Hinduism includes nudity as a natural base element. Regularly held cleansing bath in the Ganges river, which many millions of Hindus attend, originally took place in the nude for all, is now untertaken predominantly partly clothed due to meanwhile entered foreign influences.

  • Nudity as asceticism

Mahavira (founder of the religion)Regardless of that, today monks still live specifically in the Hindu form of the Jainism in complete or almost complete nudity. They are well-known as “clothed in air“. In Sanskrit, they are called the “Digambaras“, who run their monasteries primarily in the southern regions of the Indian subcontinent. These monks refer to the founder of the religion, Mahavira, who spent 12 years nude in asceticism, before spreading the insights of his meditations and asceticism as a new doctrine.
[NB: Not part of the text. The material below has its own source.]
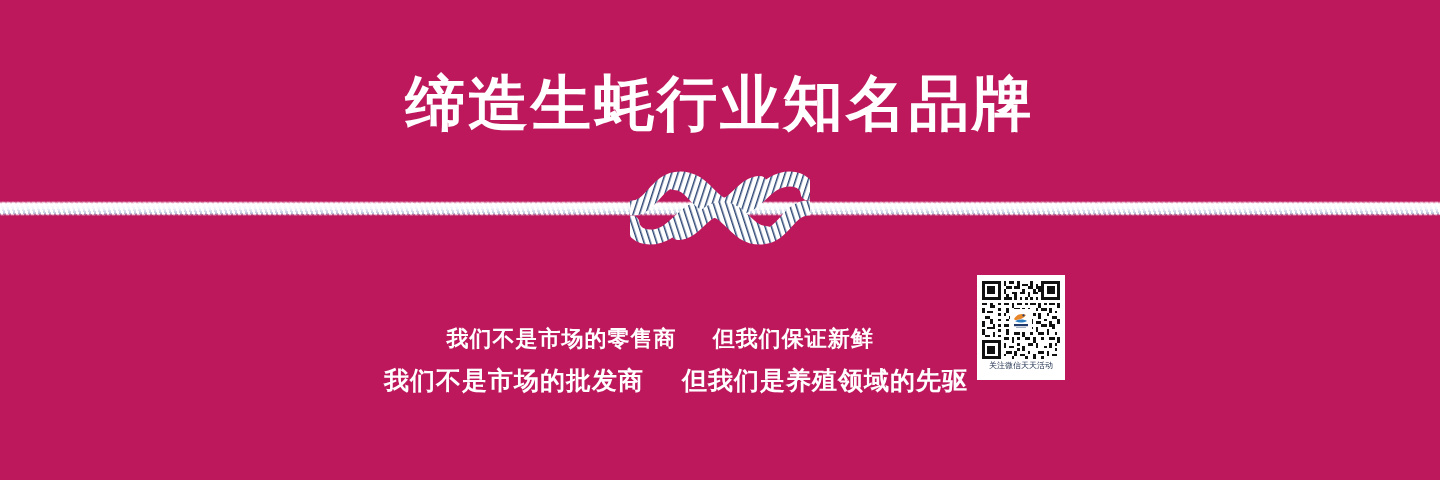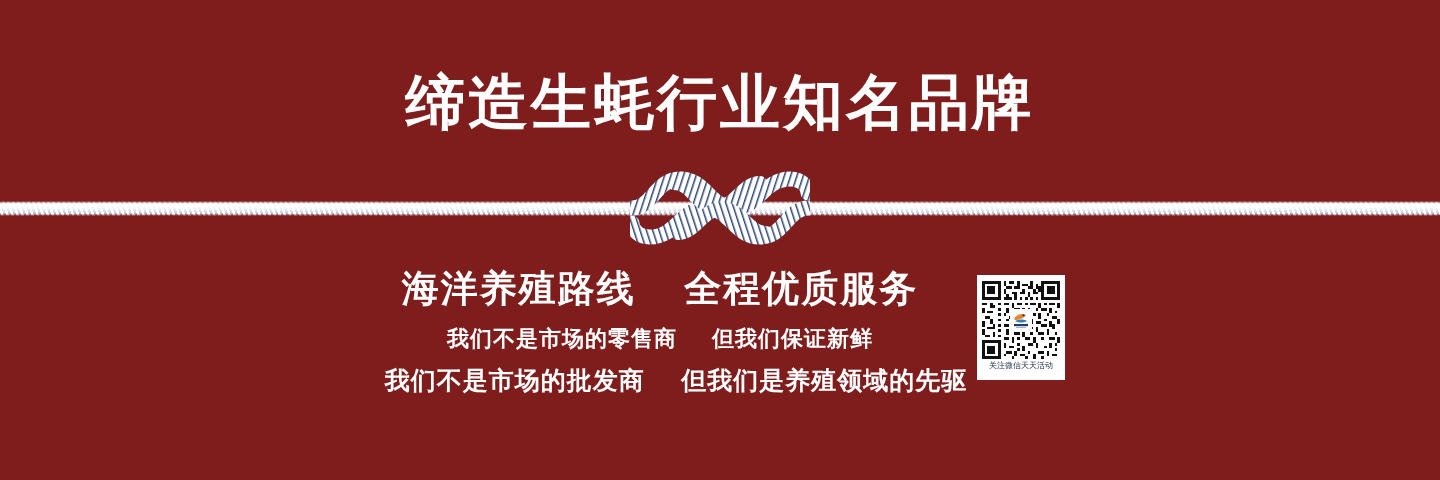"缔造生蚝行业知名品牌" .banner { background: #7f1d1d -> #be185d; font-family: Liberation Serif, serif -> Liberation Sans, sans-serif }
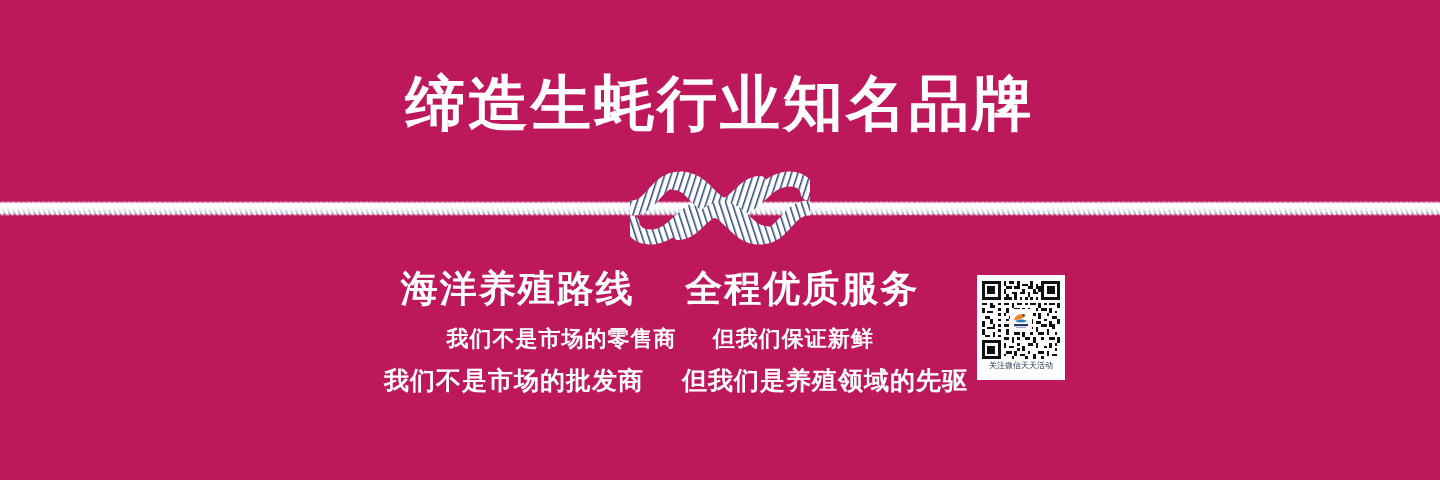"海洋养殖路线 全程优质服务" div.subhead { html: <div> <span>海洋养殖路线</span> <span></span> <span>全程优质服务</span> </div> -> none }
Digambaras – clothed in air – and in whiteAlready in the antiquity, the Greeks very well knew them as “nude ascetics of India“.

Jainism assumes, that there are two principles in the world: spiritual and non-spiritual. The spiritual is based on an infinite number of individual souls (jiva). The non-spiritual includes the five categories: movement, rest, space, matter, and time. Everything material has a soul, not only humans and animals, but also plants or water.

The original purity and omniscience of the soul (jiva), however, is impaired by subtle substances, that enter as a result of karma. The jiva can be categorised according to the respective degree of purity by colour, olfactory, haptic, and taste gradations, where i.e. the possible colour spectrum of the jiva ranges from black, dark blue to dove gray, fire red, yellow to white. Thus, a yellow mental monad attests balanced characteristic traits of a person. Any karmic act, whether intentional or not, forces one to remain in the cycle of reincarnation (saṃsāra) until all karma is paid off.

Purification of the soul is achieved in Jainism through a moral way of life and strict asceticism. When a soul is freed from all impurities, it ascends to the highest heaven to remain there in peaceful bliss. However, not all souls reach this stage. The so-called abhavya jivas (“incompetent souls“) can never be freed from saṃsāra because of their natural predisposition.